Джим присел рядом и стал смотреть в сторону.

– Дохлое положение, – вздохнув, сказал он. – Тупик.

– Почему тупик? Отремонтируем «Луч»…

– Да разве в «Луче» дело? – Роудс нетерпеливо вскинул руку и нахмурился. Потом обвел взглядом небо, долину, дальний лес: – Вот наша трагедия! От этого нам не лучше, как ожидали, а, наоборот, тошнее, потому что все лишний раз напоминает о родине, о потере близких. А наши здешние «знакомые» только усиливают тоску и чувство потери!.. Временами мне кажется, Серж: хозяева намеренно решили помучить нас этой бутафорией!

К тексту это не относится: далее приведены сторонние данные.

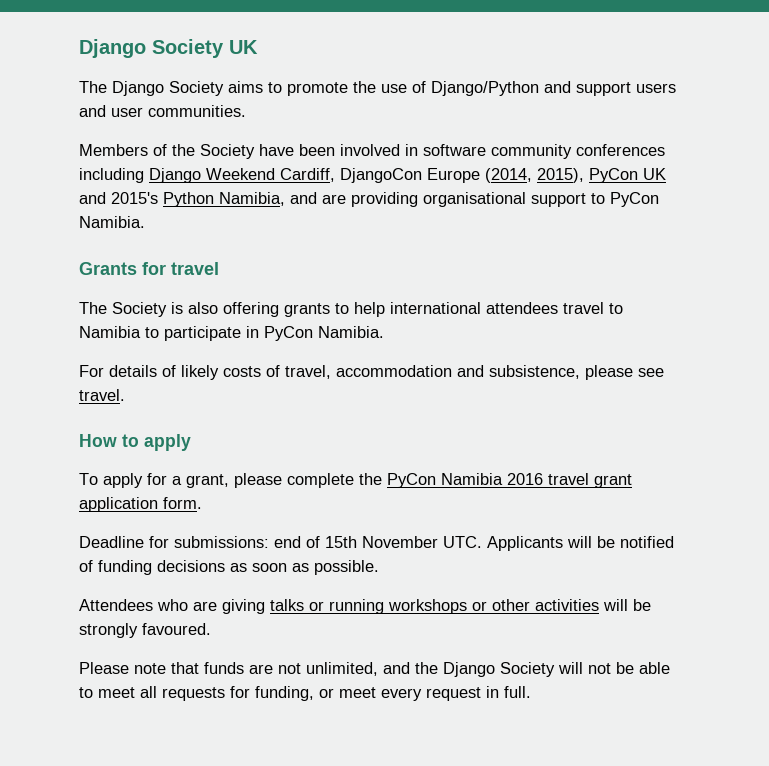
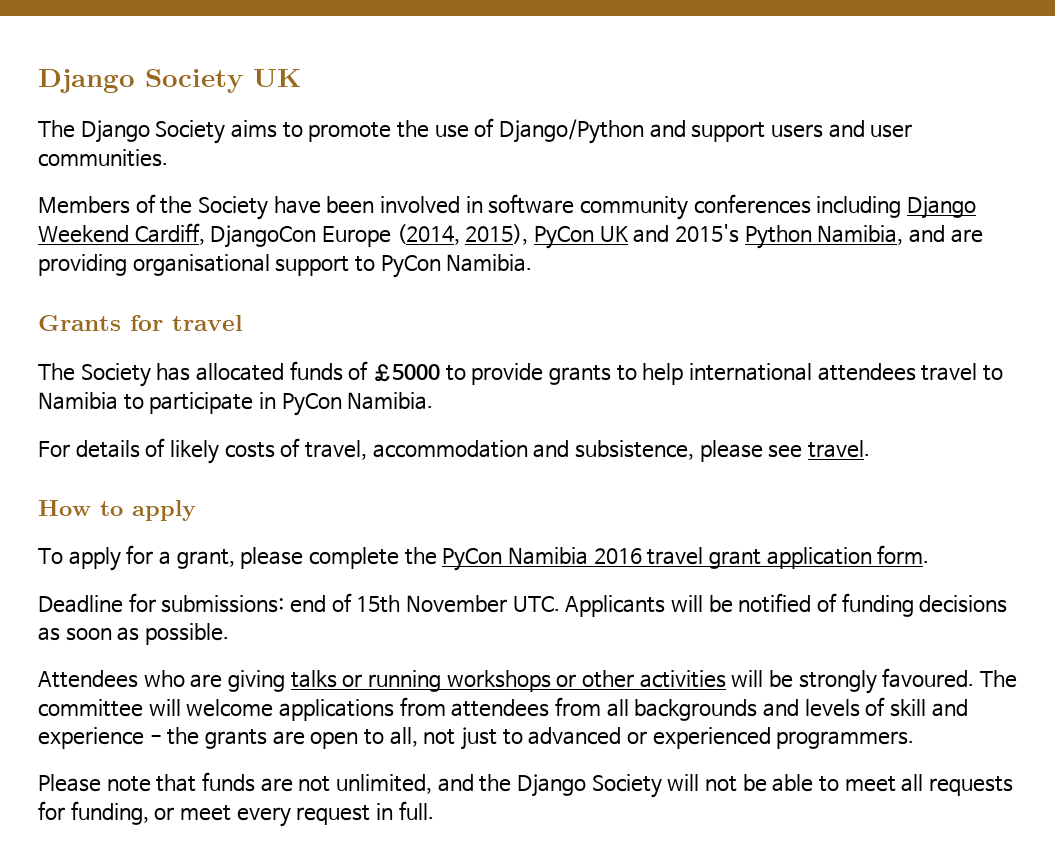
[171,302,279,317] is also offering -> [156,361,544,385] has allocated funds of £5000 to provide
(211, 629) none -> [979,670,1017,688] [38,697,968,721] [38,727,915,750] The committee will welcome applications from attendees from all backgrounds and levels of skill and experience - the grants are open to all, not just to advanced or experienced programmers.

– Как тебе не стыдно, Джим!

– Прости. – Роудс тяжело поднялся. – Я, кажется, в самом деле неблагодарная – как это по-вашему? – скотина. – Он нагнулся за цветами, повертел их перед носом и кинул к ногам Сергея: – Полюбопытствуй. Как настоящие! А я пойду…

Сергей дотянулся до разбросанных цветов – две ромашки, таволга и кипрей – и стал внимательно рассматривать их. Ни к чему не придерешься – такие же, как на родине, с таким же запахом, с той же свежестью… И вдруг что-то смутное, предательское вползло в душу. Неприятный озноб прокатился по спине… Что-то в них не то. Не настоящие они. Чужие… А разве Сергей не знал, что они не настоящие? Знал. Но именно тогда, именно в ту минуту он всем своим существом ощутил фальшь… Не то ли самое случилось и с его товарищами, только значительно раньше?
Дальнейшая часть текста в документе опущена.